Are there any specific tools you are having issues with?

EngineerReversed commented 4 years ago

I found the htseq-count to be slower than expected so I changed extension from .bai to .bam.bai.

PS: I also added few more functionalities like qualimap, regtools(for bamtointron) etc. in the pipeline. I found regtools specifically demanded .bam.bai extension.

DavyCats commented 4 years ago

htseq-count uses pysam, which supports both extensions. HTSeq actually prefers name-sorted BAM files, for which you can't have an index, in order to deal with multi mapping more easily.

I'm not familiar with qualimap or regtools, but had a quick look.

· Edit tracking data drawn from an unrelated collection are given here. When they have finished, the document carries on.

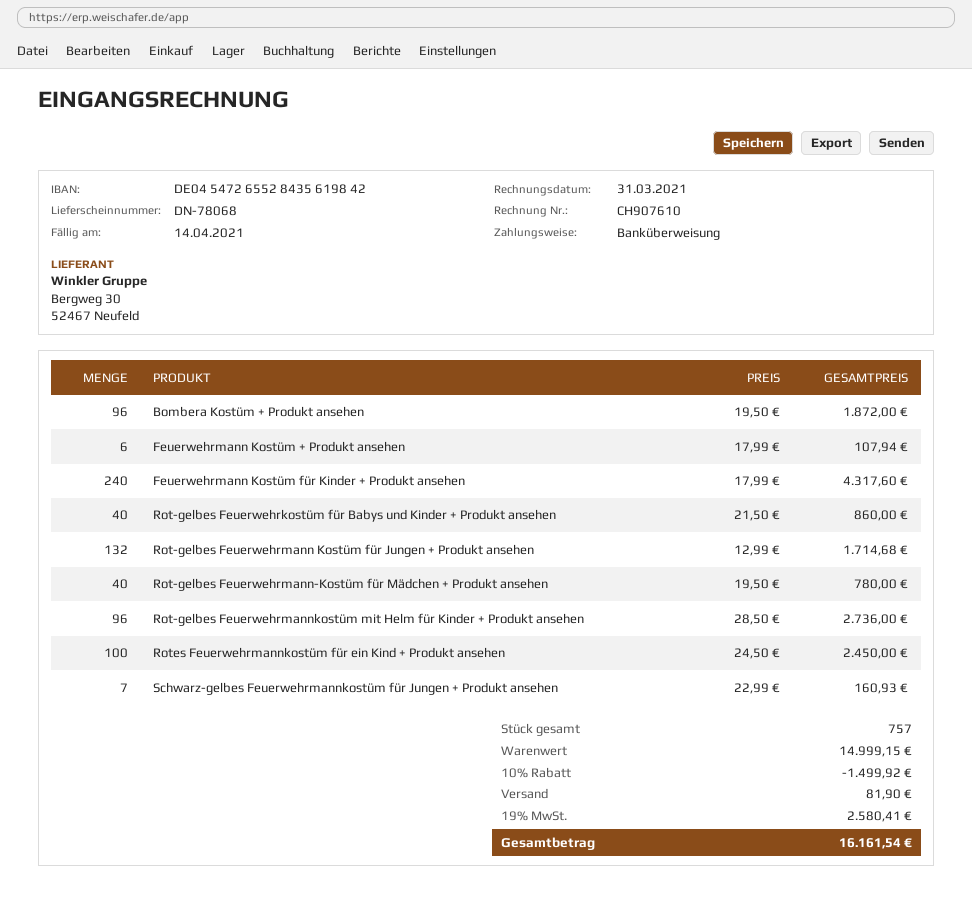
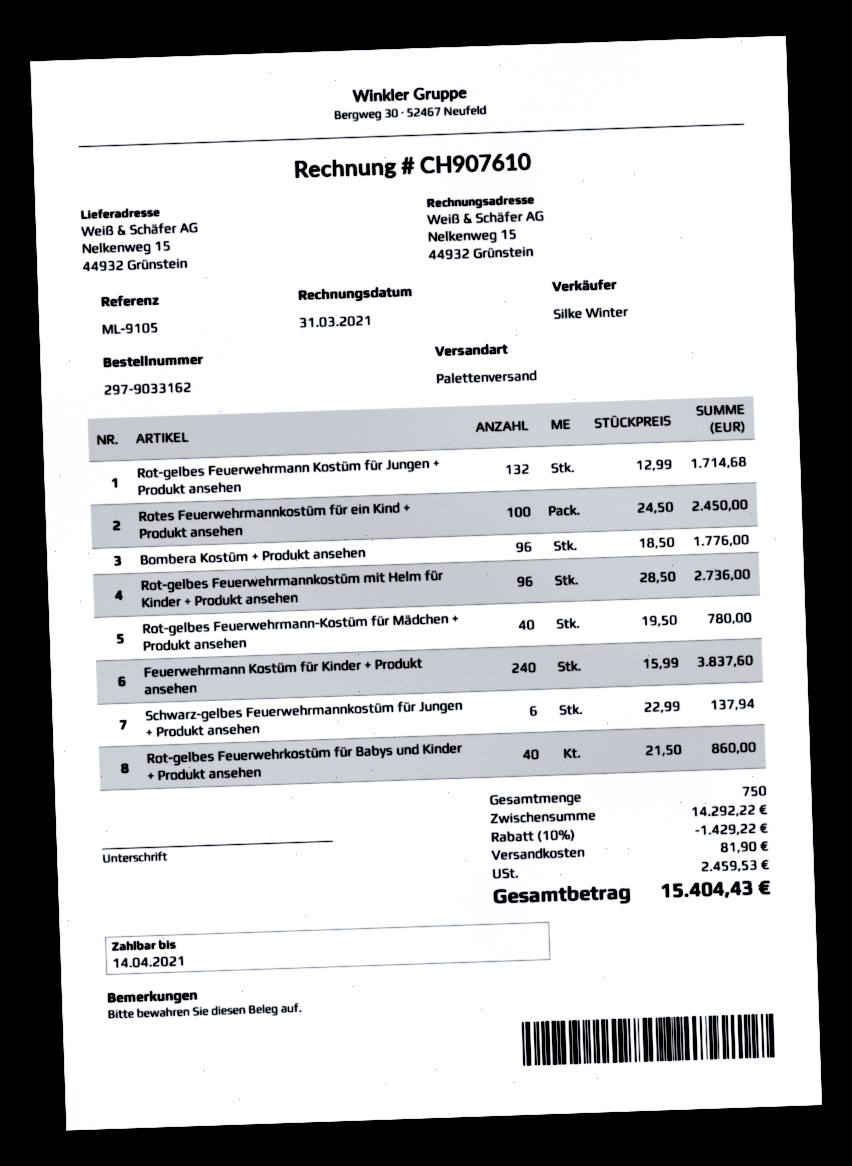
Bombera Kostüm + Produkt ansehen: 96 x 19.50 = 1872.00 -> 96 x 18.50 = 1776.00
Feuerwehrmann Kostüm + Produkt ansehen: 6 x 17.99 = 107.94 -> none
Feuerwehrmann Kostüm für Kinder + Produkt ansehen: 240 x 17.99 = 4317.60 -> 240 x 15.99 = 3837.60
Schwarz-gelbes Feuerwehrmannkostüm für Jungen + Produkt ansehen: 7 x 22.99 = 160.93 -> 6 x 22.99 = 137.94
total quantity: 757 -> 750
subtotal: 14999.15 -> 14292.22
discount: 10% = 1499.92 -> 10% = 1429.22
tax: 2580.41 -> 2459.53
total: 16161.54 -> 15404.43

Qualimap (v.2.2.2-dev, installed with conda, qualimap bamqc --bam rna3.bam) showed me this:

WARNING: BAM index file /home/dcats/git/RNA-seq/expression-quantification/tests/data/rna3.bai is older than BAM /home/dcats/git/RNA-seq/expression-quantification/tests/data/rna3.bam

So it seems to have found the index.

Regtools (version 0.5.2, installed with conda, regtools junctions extract rna3.bam -s 0) also ran without issue. I couldn't find a bamtointron command, so I tested using junctions extract instead.

EngineerReversed commented 4 years ago

Thanks for trying out with Qualimap and regtools. Your results show that you were able to get index file detected by above tools. May be there is some other problem I am facing. I will try out with public data from NCBI to confirm my findings.

As a good practice, which naming convention should I follow or which one is going to be more prevalent and supported by community in future?

DavyCats commented 4 years ago

Either should be fine really. I don't believe there is really a trend specifically towards one or the other.

As for the issue you are facing. Did you add these steps to the WDL and, if so, did you also add the index as an input of type File to the tasks? Otherwise, cromwell won't localize them and the tools won't be able to find them.

EngineerReversed commented 4 years ago

As for the issue you are facing. Did you add these steps to the WDL and, if so, did you also add the index as an input of type >File to the tasks? Otherwise, Cromwell won't localize them and the tools won't be able to find them.

Yeah, I did that.

I tested the pipeline with NCBI data and it seems to detect the index files. I am not able to reproduce the error for now. Thanks for the discussion.